Set the data down again, exactly as it reads, but without the pictures.

[INFORMATION GIVEN Boundary: Start]

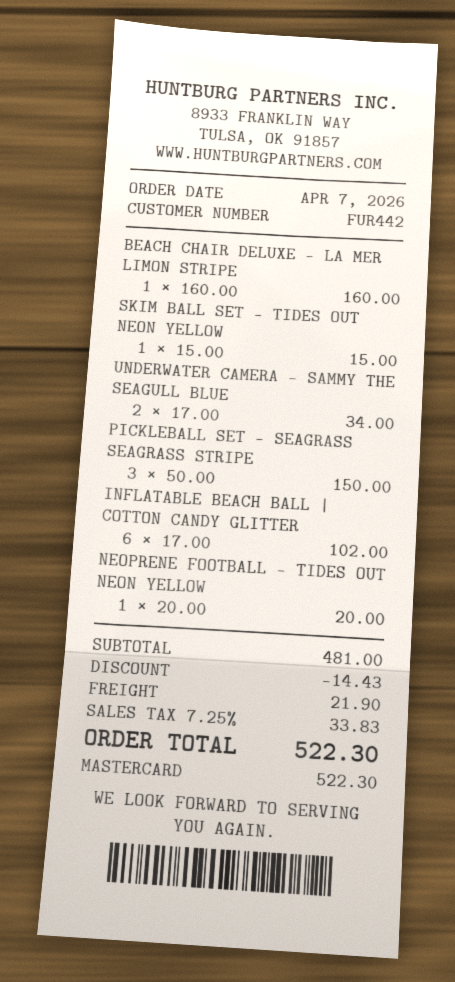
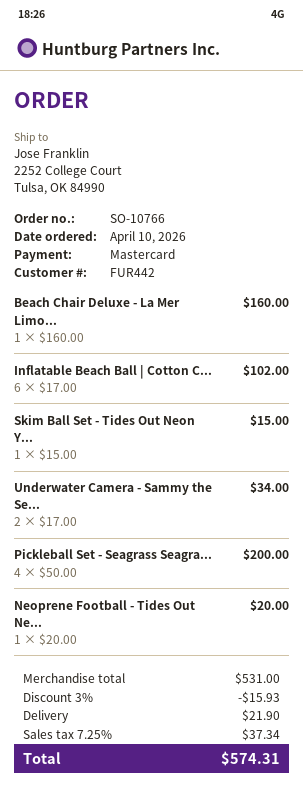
order date: 2026-04-07 -> 2026-04-10
PICKLEBALL SET - SEAGRASS SEAGRASS STRIPE: 3 x 50.00 = 150.00 -> 4 x 50.00 = 200.00
subtotal: 481.00 -> 531.00
discount: 14.43 -> 15.93
tax: 7.25% = 33.83 -> 7.25% = 37.34
total: 522.30 -> 574.31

[INFORMATION GIVEN Boundary: End]

**YOUR SOLUTION:**
order date: 2026-04-07 -> 2026-04-10
PICKLEBALL SET - SEAGRASS SEAGRASS STRIPE: 3 x 50.00 = 150.00 -> 4 x 50.00 = 200.00
subtotal: 481.00 -> 531.00
discount: 14.43 -> 15.93
tax: 7.25% = 33.83 -> 7.25% = 37.34
total: 522.30 -> 574.31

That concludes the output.